Additional resources that may be helpful, particularly in training student researchers or junior staff include the Himmelfarb Research Guide; the Principles of Transparency and Best Practice in Scholarly Publishing available from COPE; and the ISMTE discussion forum.
Because of the proliferation of predatory journals and publishers and how they’ve tarnished the reputation of legitimate open access journals — to the extent that some erroneously consider them synonymous, it’s clear that awareness of these guidelines and strategies must be improved to help authors and editors unravel these ethical issues to avoid a gluttony of new retractions and lawsuits.
The Federal Trade Commission (FTC) has organized a website for those who are looking for recourse or who want to report related mishaps here and provides more information.
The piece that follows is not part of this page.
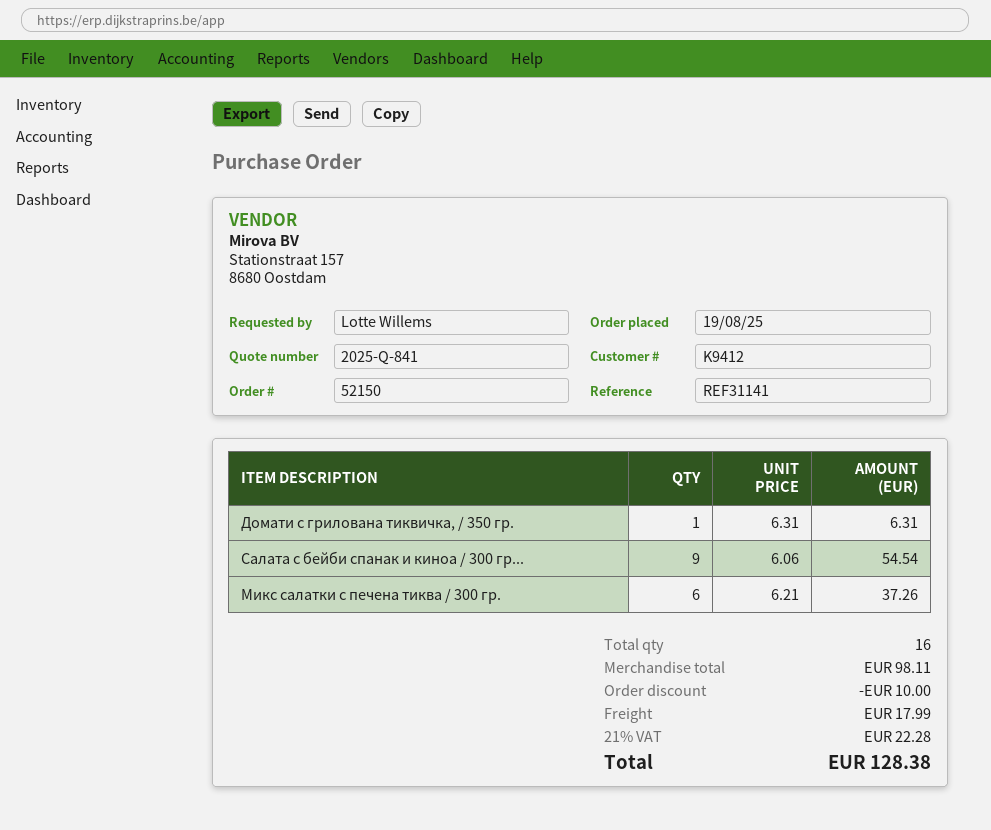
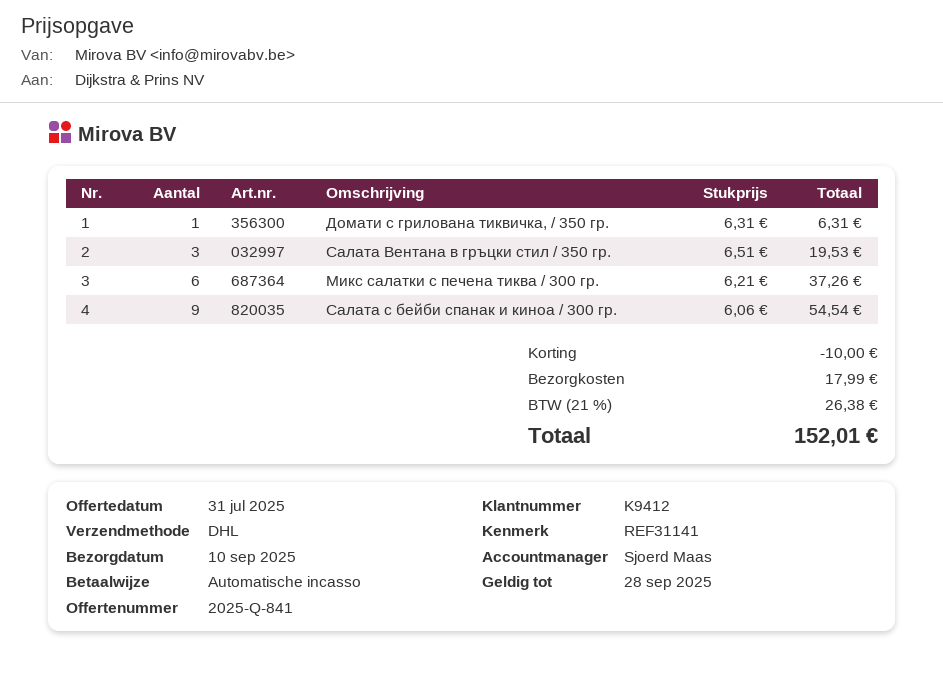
Салата Вентана в гръцки стил / 350 гр.: none -> 3 x 6.51 = 19.53
tax: 21% = 22.28 -> 21% = 26.38
total: 128.38 -> 152.01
Additionally, I wrote about predatory conferences and the FTC legal battle against OMICS.
This research has prompted me to contemplate the following related topics you may find educational and even entertaining:
- If a senior author allows submission to a predatory journal and is so far removed from the co-authorship process, are there farther-reaching and iterative ethics issues resulting from predatory publishing?
- Jeff Beall’s list is still available via archive.
- Consider a subscription to Cabell’s whitelist and whether or not placing your journal on the list is necessary.
- Non-stop spamming has become a public nuisance, but it is also a mechanism by which authors can identify potentially predatory entities. Consider sharing these messages with younger academics in the spirit of education and mentorship.
- Authors may be faced with having papers in predatory journals that then go away. What will the response be from publishers if an author wants to try again in a new journal?
- Faculty pressure to publish should not be an excuse to take shortcuts and publish in predatory journals.
- Sting operations are not novel, but here I’m sharing a few of my personal favorites ranging from “Please remove me from your f***ing mailing list” to Star Wars and Seinfeld spinoffs to an article written entirely by iPhone iOS’ autocorrect that was accepted.
How Can the Publishing Community Help?
Perhaps it’s time to convene an international conference with the National Library of Medicine and relevant ethics organizations including COPE, WAME, ISMTE, SSP, and top-tier STMS publishers to address these issues and unite efforts to combat all illegitimate entities and reclaim the integrity we know exists among honest journals and publishers.
If we don’t commit ourselves to change now, an Australian dog named Ollie is likely to have puppies who will replace him on the 7 editorial boards on which he sits, when his terms expire.
NB: Despite the exposure of this sting, Ollie continues to serve as Associate Editor of Global Journal of Addiction & Rehabilitation Medicine.